[[ SUPPLIED ENTRIES, beginning ]]
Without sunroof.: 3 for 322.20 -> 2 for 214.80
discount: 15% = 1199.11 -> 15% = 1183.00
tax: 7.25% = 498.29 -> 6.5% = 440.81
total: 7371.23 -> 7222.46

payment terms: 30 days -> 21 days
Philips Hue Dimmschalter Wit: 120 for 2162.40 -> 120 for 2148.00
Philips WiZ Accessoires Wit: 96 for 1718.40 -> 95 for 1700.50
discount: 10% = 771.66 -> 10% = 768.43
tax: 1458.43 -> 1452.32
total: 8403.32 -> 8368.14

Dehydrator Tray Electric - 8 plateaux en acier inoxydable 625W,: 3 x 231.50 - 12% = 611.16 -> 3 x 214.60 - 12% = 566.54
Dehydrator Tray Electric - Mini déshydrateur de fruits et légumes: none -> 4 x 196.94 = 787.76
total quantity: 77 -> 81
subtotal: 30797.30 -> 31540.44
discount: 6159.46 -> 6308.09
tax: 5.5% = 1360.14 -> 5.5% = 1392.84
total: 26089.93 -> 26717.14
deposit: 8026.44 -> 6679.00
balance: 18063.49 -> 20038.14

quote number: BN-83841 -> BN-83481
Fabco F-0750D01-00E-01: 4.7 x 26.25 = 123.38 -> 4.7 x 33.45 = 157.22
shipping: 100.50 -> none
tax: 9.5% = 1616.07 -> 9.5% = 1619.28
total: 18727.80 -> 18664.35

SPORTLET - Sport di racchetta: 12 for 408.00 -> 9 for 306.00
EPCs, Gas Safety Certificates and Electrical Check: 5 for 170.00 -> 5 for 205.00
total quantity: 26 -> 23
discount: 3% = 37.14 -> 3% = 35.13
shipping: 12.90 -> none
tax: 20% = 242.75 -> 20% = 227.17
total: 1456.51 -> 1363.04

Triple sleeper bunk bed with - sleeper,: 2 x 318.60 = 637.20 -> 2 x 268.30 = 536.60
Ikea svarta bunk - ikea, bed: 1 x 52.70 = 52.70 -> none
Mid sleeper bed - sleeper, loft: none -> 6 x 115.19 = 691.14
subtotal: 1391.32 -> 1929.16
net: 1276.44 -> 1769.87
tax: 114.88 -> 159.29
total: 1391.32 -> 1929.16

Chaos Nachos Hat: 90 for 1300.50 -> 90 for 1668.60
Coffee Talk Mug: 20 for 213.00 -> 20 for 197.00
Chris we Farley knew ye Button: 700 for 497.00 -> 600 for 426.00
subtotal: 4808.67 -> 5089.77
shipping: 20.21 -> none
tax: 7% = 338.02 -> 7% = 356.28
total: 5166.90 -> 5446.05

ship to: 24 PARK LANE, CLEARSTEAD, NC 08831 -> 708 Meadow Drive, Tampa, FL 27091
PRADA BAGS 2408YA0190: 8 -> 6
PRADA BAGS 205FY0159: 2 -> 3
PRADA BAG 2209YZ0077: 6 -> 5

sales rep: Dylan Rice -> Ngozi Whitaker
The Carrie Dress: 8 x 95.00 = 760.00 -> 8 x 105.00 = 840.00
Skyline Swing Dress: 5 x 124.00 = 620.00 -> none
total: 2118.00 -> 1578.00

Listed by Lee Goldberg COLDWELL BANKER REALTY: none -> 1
[[ SUPPLIED ENTRIES, end ]]
» EXERCISE BRIEF
Extract the data exactly as given.

» RESULT OF THIS EXERCISE
Without sunroof.: 3 for 322.20 -> 2 for 214.80
discount: 15% = 1199.11 -> 15% = 1183.00
tax: 7.25% = 498.29 -> 6.5% = 440.81
total: 7371.23 -> 7222.46

payment terms: 30 days -> 21 days
Philips Hue Dimmschalter Wit: 120 for 2162.40 -> 120 for 2148.00
Philips WiZ Accessoires Wit: 96 for 1718.40 -> 95 for 1700.50
discount: 10% = 771.66 -> 10% = 768.43
tax: 1458.43 -> 1452.32
total: 8403.32 -> 8368.14

Dehydrator Tray Electric - 8 plateaux en acier inoxydable 625W,: 3 x 231.50 - 12% = 611.16 -> 3 x 214.60 - 12% = 566.54
Dehydrator Tray Electric - Mini déshydrateur de fruits et légumes: none -> 4 x 196.94 = 787.76
total quantity: 77 -> 81
subtotal: 30797.30 -> 31540.44
discount: 6159.46 -> 6308.09
tax: 5.5% = 1360.14 -> 5.5% = 1392.84
total: 26089.93 -> 26717.14
deposit: 8026.44 -> 6679.00
balance: 18063.49 -> 20038.14

quote number: BN-83841 -> BN-83481
Fabco F-0750D01-00E-01: 4.7 x 26.25 = 123.38 -> 4.7 x 33.45 = 157.22
shipping: 100.50 -> none
tax: 9.5% = 1616.07 -> 9.5% = 1619.28
total: 18727.80 -> 18664.35

SPORTLET - Sport di racchetta: 12 for 408.00 -> 9 for 306.00
EPCs, Gas Safety Certificates and Electrical Check: 5 for 170.00 -> 5 for 205.00
total quantity: 26 -> 23
discount: 3% = 37.14 -> 3% = 35.13
shipping: 12.90 -> none
tax: 20% = 242.75 -> 20% = 227.17
total: 1456.51 -> 1363.04

Triple sleeper bunk bed with - sleeper,: 2 x 318.60 = 637.20 -> 2 x 268.30 = 536.60
Ikea svarta bunk - ikea, bed: 1 x 52.70 = 52.70 -> none
Mid sleeper bed - sleeper, loft: none -> 6 x 115.19 = 691.14
subtotal: 1391.32 -> 1929.16
net: 1276.44 -> 1769.87
tax: 114.88 -> 159.29
total: 1391.32 -> 1929.16

Chaos Nachos Hat: 90 for 1300.50 -> 90 for 1668.60
Coffee Talk Mug: 20 for 213.00 -> 20 for 197.00
Chris we Farley knew ye Button: 700 for 497.00 -> 600 for 426.00
subtotal: 4808.67 -> 5089.77
shipping: 20.21 -> none
tax: 7% = 338.02 -> 7% = 356.28
total: 5166.90 -> 5446.05

ship to: 24 PARK LANE, CLEARSTEAD, NC 08831 -> 708 Meadow Drive, Tampa, FL 27091
PRADA BAGS 2408YA0190: 8 -> 6
PRADA BAGS 205FY0159: 2 -> 3
PRADA BAG 2209YZ0077: 6 -> 5

sales rep: Dylan Rice -> Ngozi Whitaker
The Carrie Dress: 8 x 95.00 = 760.00 -> 8 x 105.00 = 840.00
Skyline Swing Dress: 5 x 124.00 = 620.00 -> none
total: 2118.00 -> 1578.00

Listed by Lee Goldberg COLDWELL BANKER REALTY: none -> 1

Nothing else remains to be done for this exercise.